Info Sate Klathak Wonokromo
Jejeran, yang berada di Kalurahan Wonokromo adalah sentra kuliner kambing di Jogja sejak masa Mataram Islam, atau sejak 5 Abad silam.
Kesukaan masyarakat Yogyakarta terhadap makanan hewani bisa ditarik mundur ke zaman Sultan Agung Hanykrokusumo. Di masa itu, duta VOC, Van de Haan datang ke Ibukota kerajaan yang ada di Kerta.

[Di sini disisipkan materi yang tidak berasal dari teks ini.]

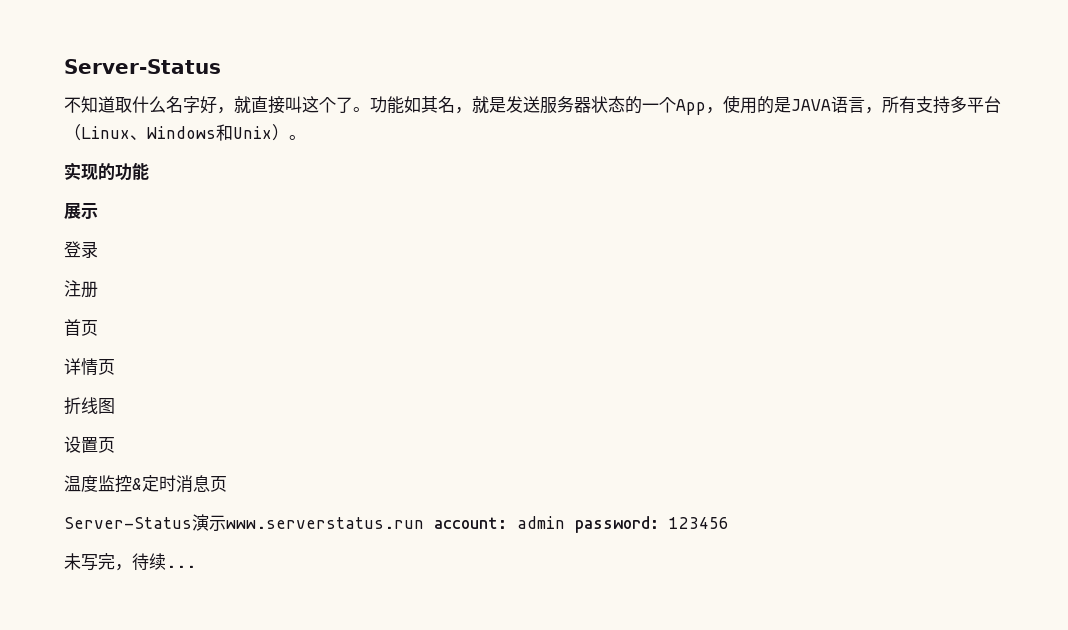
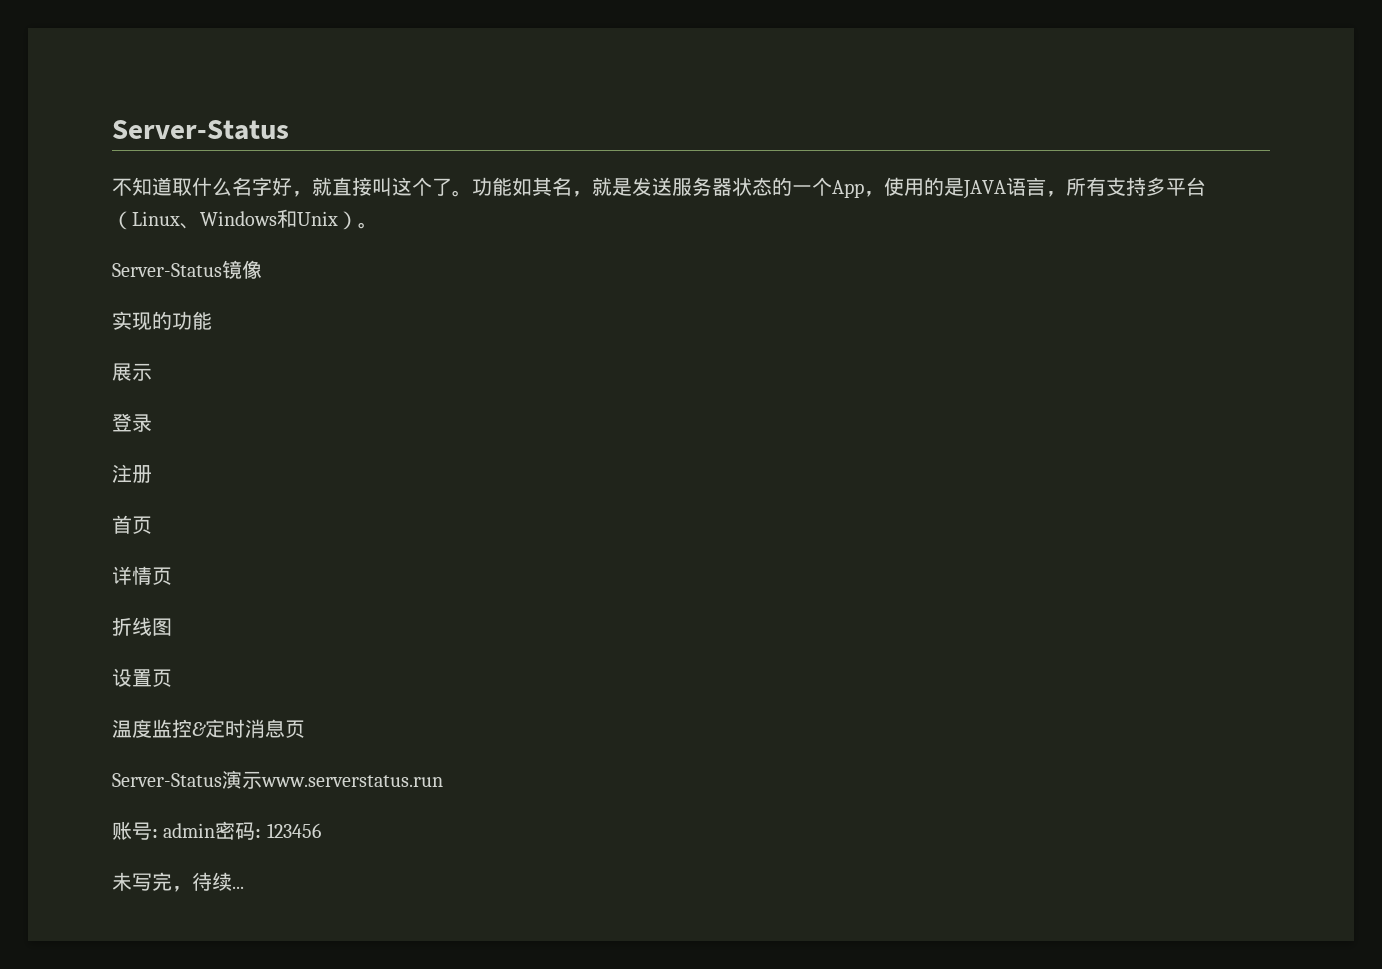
+ Server-Status镜像
- Server-Status演示www.serverstatus.run account: admin password: 123456
+ Server-Status演示www.serverstatus.run
+ 账号: admin密码: 123456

Saat ini bekas keraton berada di kawasan Kapanewonan Pleret, Bantul.
Van de Haan menyebutkan jika setiap hari ada 4.000 ternak yang disembelih untuk keperluan pangan penduduk di Ibukota kerajaan tersebut.
“Salah satu hewan yang banyak disembelih saat itu adalah kambing,” kata pendakwah sekaligus pemerhati budaya Jawa, Sallim A Fillah dalam channel YouTube miliknya.
Kawasan Jejeran sebagai pusat kuliner sate klathak di Jogja berada di kawasan Kapanewonan Pleret yang dulunya pernah dua kali menjadi Ibukota Kesultanan Mataram Islam, yaitu di masa Sultan Agung Hanyokrokusumo dan Susuhunan Amangkurat I.
Ketika Mataram Islam terbagi dua saat Paliyan Nagari dalam Perjanjian Giyanti, maka filosofi kuliner yang berkembang di dua wilayah itu juga berbeda. Di Solo, dikenal dengan “Keplek Ilat” yang artinya memanjakan lidah. Sementara di Jogja menganut filosofi “Pawon Anget”.
Ini juga terlihat dari varian makanan berbahan kambing di dua kota tersebut.
Di Jogja, saat ini beragam sajian olahan kambing tersedia. Bicara otentisitas, beberapa yang dikenal khas Jogja banget adalah Sate Klathak, kronyos, hingga baceman kepala kambing.